自殺してしまう曲として都市伝説が広まり、また、実際に自殺者が発生したことで広まっていきましたが、はっきりとした売れ行きはわかっていません。

自殺者が100人以上と言われることもあるようですが、その因果関係をはっきりさせることができませんでした。

暗い日曜日を聞いた自殺者の謎

最初の自殺者がどのケースなのかはわかっていません。

1936年2月に靴屋の主人ジョセフ・ケラーが死亡しました。その脂肪現場を調査した警察は奇妙な遺書を発見します。

そこに書かれていたのは「暗い日曜日」の歌詞の一節でした。

また、その他にもミュージシャンがバーで演奏した後、突然客の男2人が拳銃自殺。
「暗い日曜日」のレコードを持ったまま14歳の少女が川で入水自殺。
「暗い日曜日」をかけていた7階の老人が飛び降り自殺。
「暗い日曜日」のレコードを置いた上で、首つり自殺。

と、たくさんの自殺事件が発生しています。

それも、ハンガリーはもちろん、ベルリン・ニューヨーク・ローマなど、各地で自殺者が発生しています。

ハンガリーではレコード販売停止や演奏も禁止になるなど異常な事態となったのです。

暗い日曜日を聞いて、自殺者が増えた理由

自殺者が増えた理由は時代背景にありました。

1936年頃、世界では世界恐慌の影響を引きずったまま、1933年にはドイツでナチスが独裁政権となりました。

ハンガリーもナチス・ドイツと協調する方向へ進んでいき、国民も疲弊していた時代です。

生きる希望を持つこともできず不安に駆られながら人々が生きていた時代。

悲しみの背中を押すのは難しくなかったのかもしれません。

1930年代後半には第二次世界大戦へと発展し、戦争と共に広まった曲と考えられるのではないでしょうか。

実際に暗い日曜日を聞いた感想

Gloomy Sunday – The Hungarian Suicide Song

楽曲を聞いてみたのですが、ボーカルの高い声が物悲しいとかそういう訳ではありません。

バックで流れている音楽だけに集中して聞いてみてください。

不気味なほどに不安定な部分と、安定した部分とが混ざって聞いている者の不安をあおっているように聞こえてきます。

感受性が豊かな人は余計に感じとることができるのではないでしょうか。

また、この曲の歌詞はある女性が、亡くなった恋人を嘆き自殺を決意する。

と、まさに暗い内容となっています。

一番不気味に聞こえた「暗い日曜日」

バックコーラスの音程が悲しいようで不気味な気持ちにさせられます。

暗い日曜日

日本でも歌われた「暗い日曜日」

日本では淡谷のり子さんが歌っています。

淡谷のり子 – 暗い日曜日

そのほかにも、美輪明宏、夏木マリ、加藤登紀子など、シャンソン歌手が多くカヴァーしています。

一番悲しい出来事は作曲者にも牙を剥く!?

「暗い日曜日」を作曲したシェレシュは、この作品がヒットした後に恋人が自殺。
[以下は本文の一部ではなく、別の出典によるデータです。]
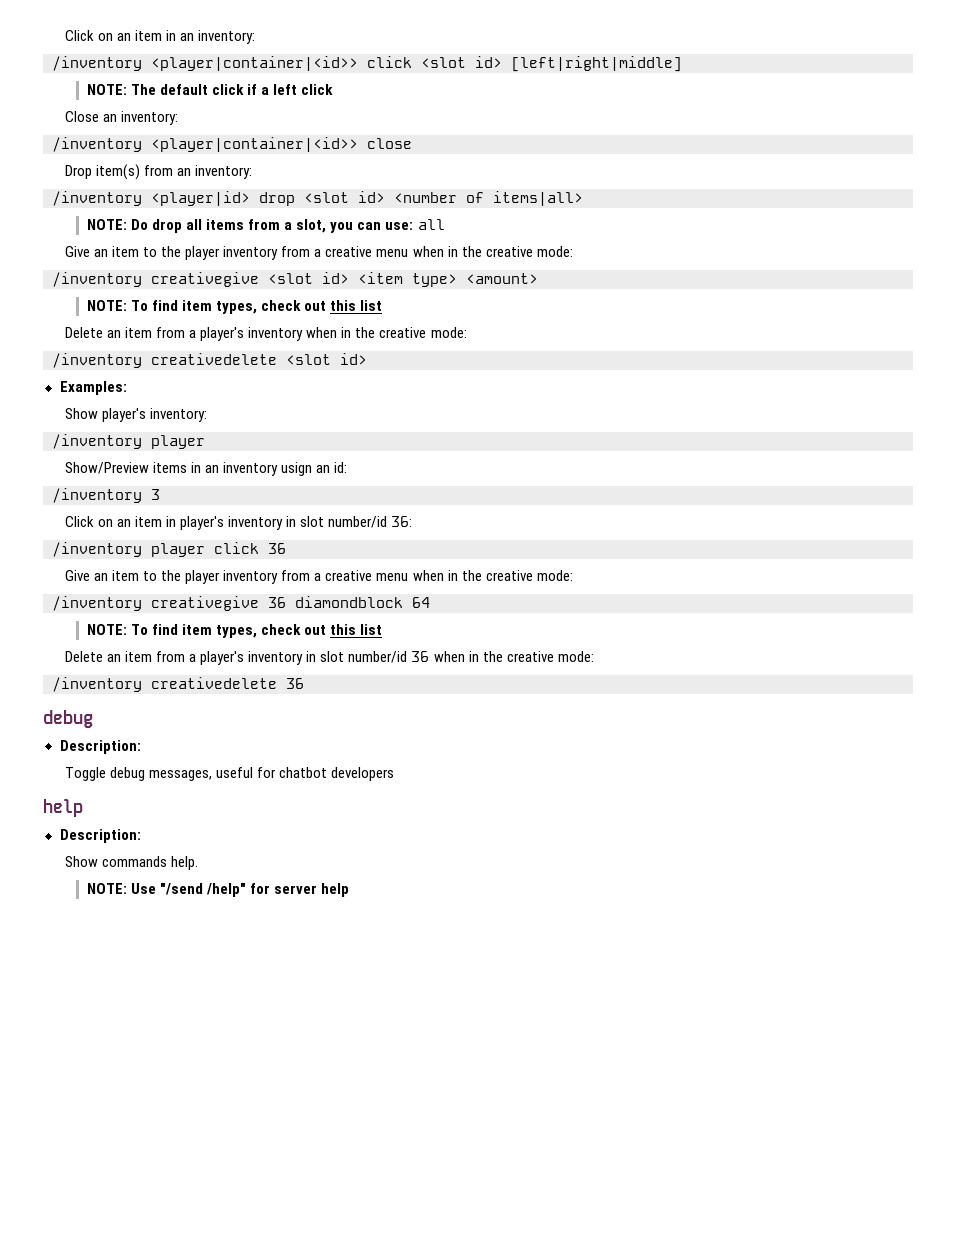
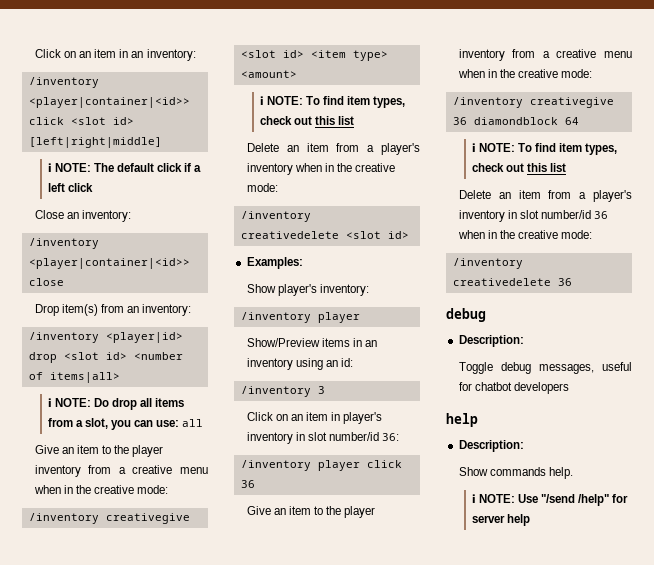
(682, 64) none -> [47,163,52,172] ℹ
(583, 198) none -> [47,398,52,407] ℹ
(538, 278) none -> [259,96,264,105] ℹ
[281,462,313,476] usign -> [295,358,323,370] using
(430, 602) none -> [471,143,476,152] ℹ
(199, 863) none -> [471,494,476,503] ℹ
その影響や作品に対する世間の非難などから自殺をしたという説があります。

その悲しみは、歌詞にも宿っています。

当初、シェレシュが作成した歌詞がありましたが、その歌詞は使われずヤーヴォルの歌詞が使われました。

当時のヤーヴォルは婚約者を失ったことで、その悲しみが歌詞にも感情を乗せることとなったのでしょう。

暗い日曜日・まとめ

音楽は人類の偉大な発明だと言われています。

この曲の場合は、人々の心がネガティブにあったこと、戦争の影響など、悪い条件が重なり不本意な結果をまねいてしまったのではないでしょうか。

アーティストが伝えたかった思いが、人々に強烈に伝わったという点を考えると偉大な作品なのかもしれませんね。

よくも悪くも歌が人を変えてしまう例だともいえます。